Convicted for a crime he didn't commit Howard ends up losing his job and spending a year in the clink and everything, the lousy food the hardened and abusive fellow convicts and loss of freedom, that goes along with it. Now out with a criminal record Howard plans to even the score up with Isabel as well as the town of Lewisberg who had destroyed his life. Meanwhile Isabel has gotten guilt feeling about what she did to Howard and tries to make things up with him by going to his record store that he paid a down payment for with money he robbed from a local bank, yes she and the town made Howard a criminal,to get friendly with him. But Howard has other plans for Isabel then just talking about the latest top 40 hits or the classics. He want's to stick it to her and stick it good for all the trouble she caused him.

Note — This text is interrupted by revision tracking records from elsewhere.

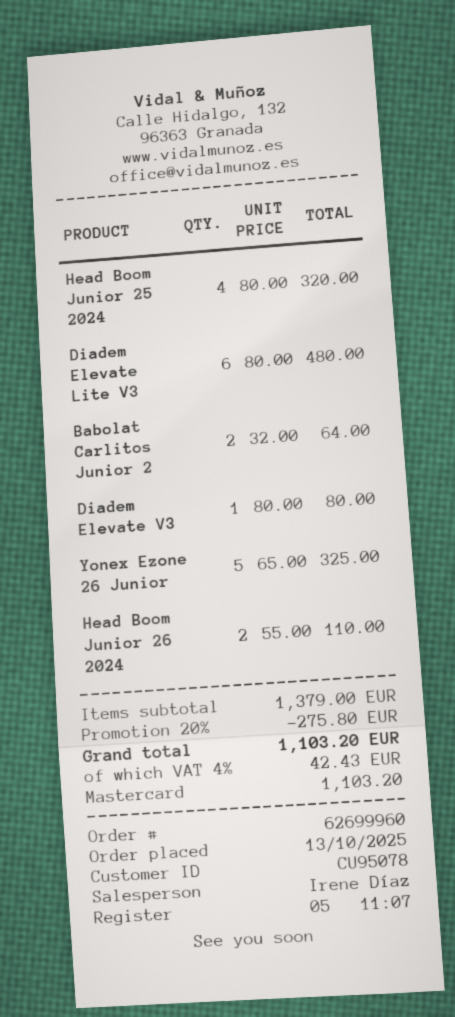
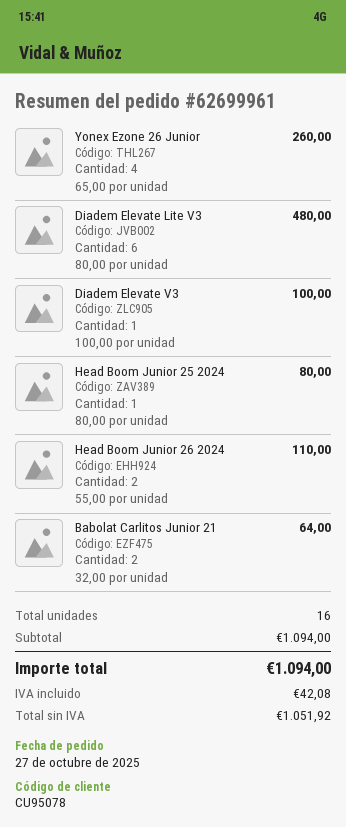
order number: 62699960 -> 62699961
order date: 2025-10-13 -> 2025-10-27
Head Boom Junior 25 2024: 4 x 80.00 = 320.00 -> 1 x 80.00 = 80.00
Diadem Elevate V3: 1 x 80.00 = 80.00 -> 1 x 100.00 = 100.00
Yonex Ezone 26 Junior: 5 x 65.00 = 325.00 -> 4 x 65.00 = 260.00
subtotal: 1379.00 -> 1094.00
discount: 20% = 275.80 -> none
tax: 42.43 -> 42.08
total: 1103.20 -> 1094.00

***SPOILERS*** Like everything else in this Alfred Hitchcock episode Howard's grand plan to screw Isabel backfires on him. Instead of putting her away or deep sixing her for good he ends up stuck with Isabel, as his wife, for life! And even worst of all if he he ever plans to again knock her off in the future and make it look like an accident he's facing the rest of his life behind bars. Yes Howard already tried it once, knock off Isabel, and failed miserably but luckily got away with it. Or did he? Now being stuck with Isabel for life which may even be worse then spending the rest of his life behind bars doing hard time in a state prison!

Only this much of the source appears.